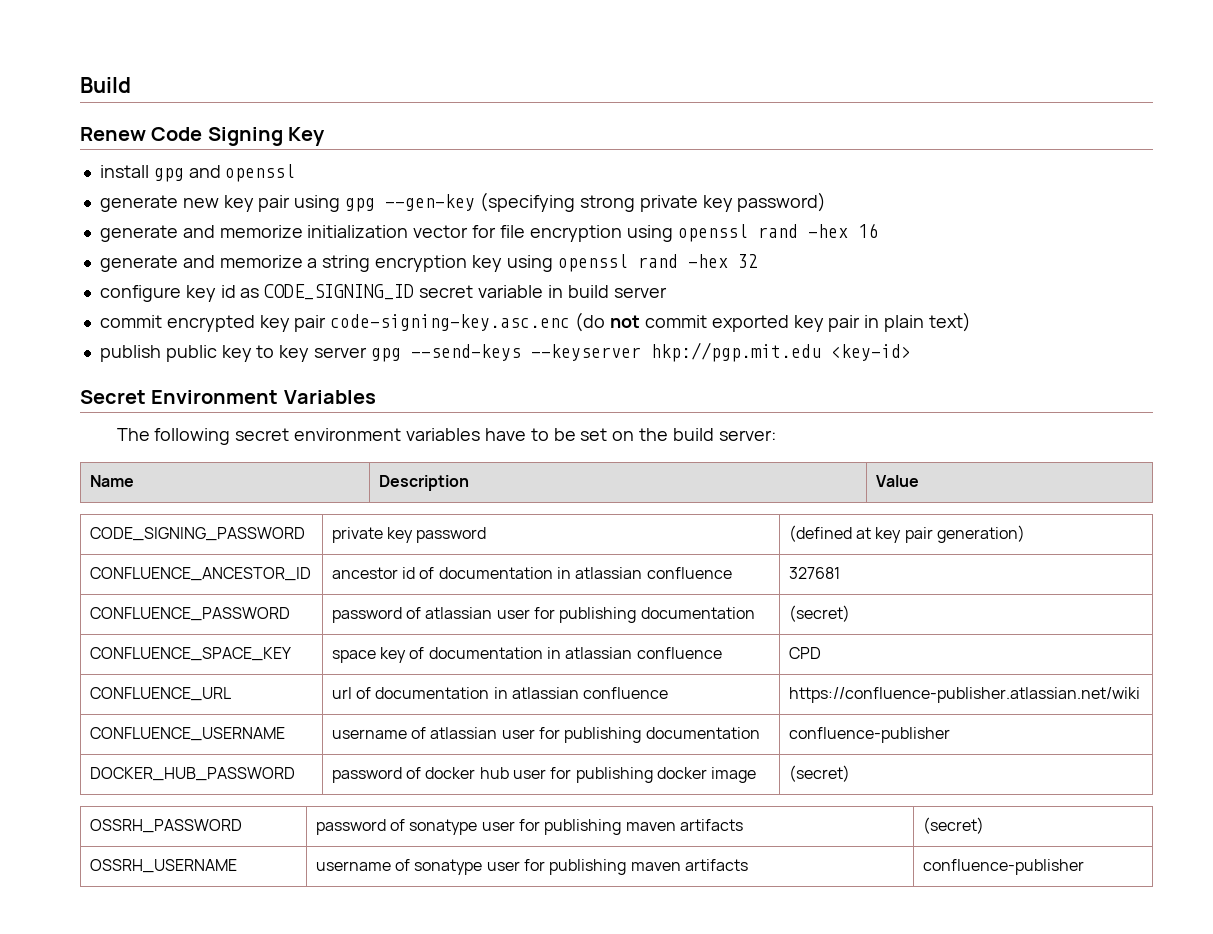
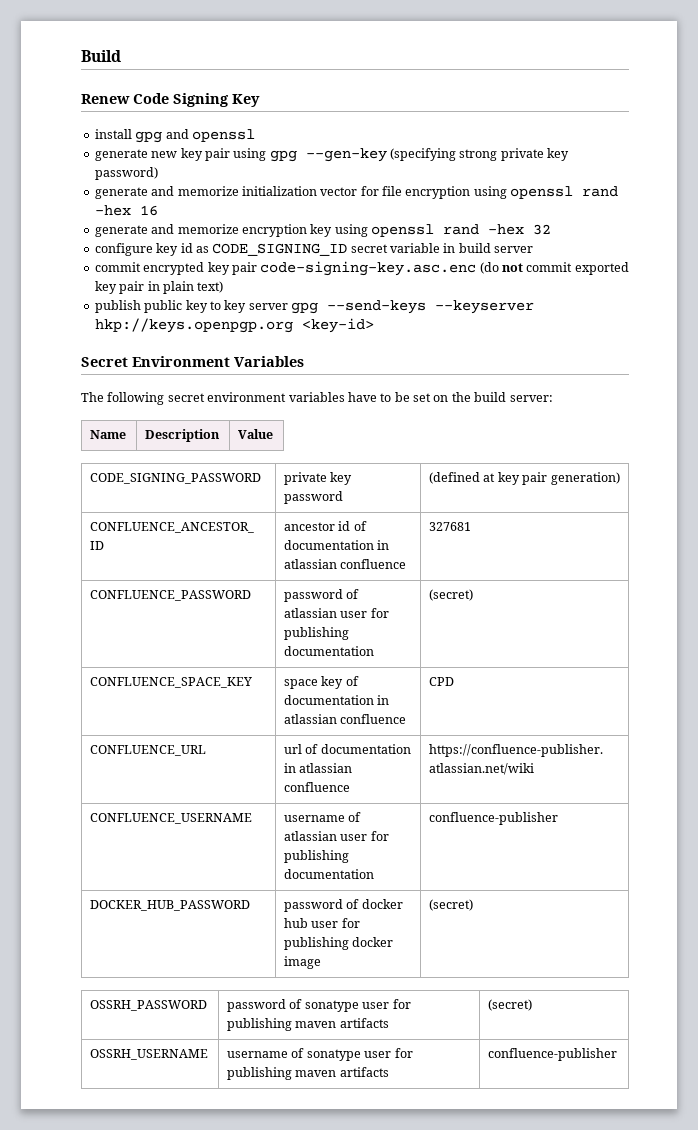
- generate and memorize a string encryption key using openssl rand -hex 32
+ generate and memorize encryption key using openssl rand -hex 32
- publish public key to key server gpg --send-keys --keyserver hkp://pgp.mit.edu <key-id>
+ publish public key to key server gpg --send-keys --keyserver hkp://keys.openpgp.org <key-id>

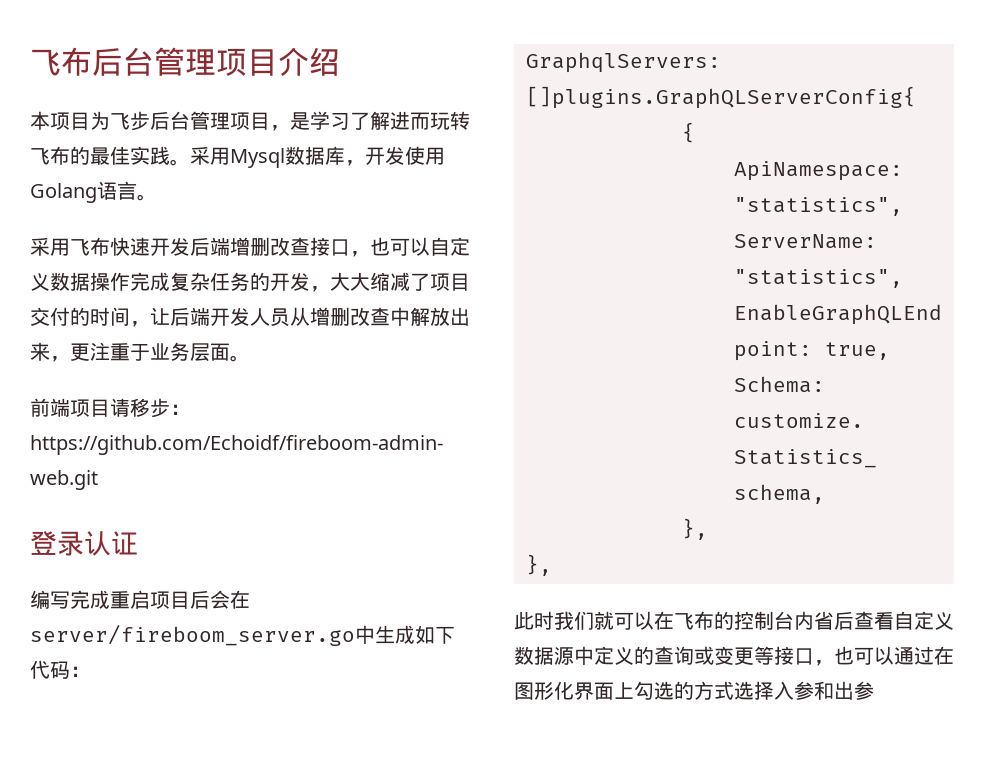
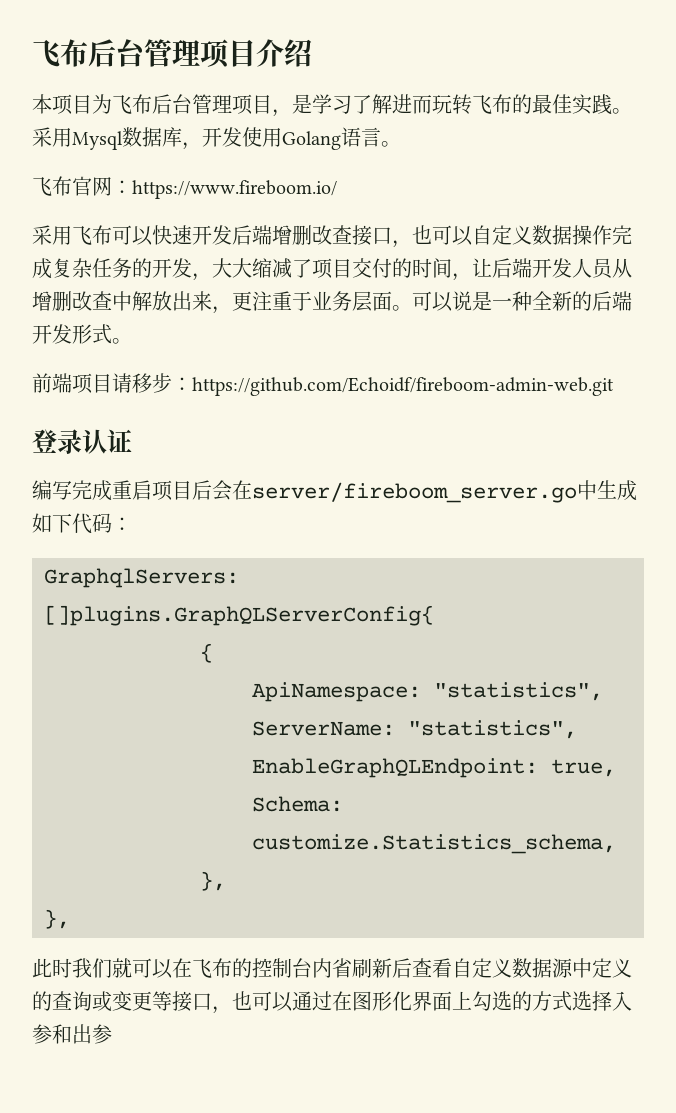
- 本项目为飞步后台管理项目，是学习了解进而玩转飞布的最佳实践。
+ 本项目为飞布后台管理项目，是学习了解进而玩转飞布的最佳实践。
+ 飞布官网：https://www.fireboom.io/
- 采用飞布快速开发后端增删改查接口，也可以自定义数据操作完成复杂任务的开发，大大缩减了项目交付的时间，让后端开发人员从增删改查中解放出来，更注重于业务层面。
+ 采用飞布可以快速开发后端增删改查接口，也可以自定义数据操作完成复杂任务的开发，大大缩减了项目交付的时间，让后端开发人员从增删改查中解放出来，更注重于业务层面。可以说是一种全新的后端开发形式。
- 此时我们就可以在飞布的控制台内省后查看自定义数据源中定义的查询或变更等接口，也可以通过在图形化界面上勾选的方式选择入参和出参
+ 此时我们就可以在飞布的控制台内省刷新后查看自定义数据源中定义的查询或变更等接口，也可以通过在图形化界面上勾选的方式选择入参和出参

• **ACTION ITEM**
The pictures stay out; please reproduce everything else in the entries exactly.

• **ANSWER BOX**
- generate and memorize a string encryption key using openssl rand -hex 32
+ generate and memorize encryption key using openssl rand -hex 32
- publish public key to key server gpg --send-keys --keyserver hkp://pgp.mit.edu <key-id>
+ publish public key to key server gpg --send-keys --keyserver hkp://keys.openpgp.org <key-id>

- 本项目为飞步后台管理项目，是学习了解进而玩转飞布的最佳实践。
+ 本项目为飞布后台管理项目，是学习了解进而玩转飞布的最佳实践。
+ 飞布官网：https://www.fireboom.io/
- 采用飞布快速开发后端增删改查接口，也可以自定义数据操作完成复杂任务的开发，大大缩减了项目交付的时间，让后端开发人员从增删改查中解放出来，更注重于业务层面。
+ 采用飞布可以快速开发后端增删改查接口，也可以自定义数据操作完成复杂任务的开发，大大缩减了项目交付的时间，让后端开发人员从增删改查中解放出来，更注重于业务层面。可以说是一种全新的后端开发形式。
- 此时我们就可以在飞布的控制台内省后查看自定义数据源中定义的查询或变更等接口，也可以通过在图形化界面上勾选的方式选择入参和出参
+ 此时我们就可以在飞布的控制台内省刷新后查看自定义数据源中定义的查询或变更等接口，也可以通过在图形化界面上勾选的方式选择入参和出参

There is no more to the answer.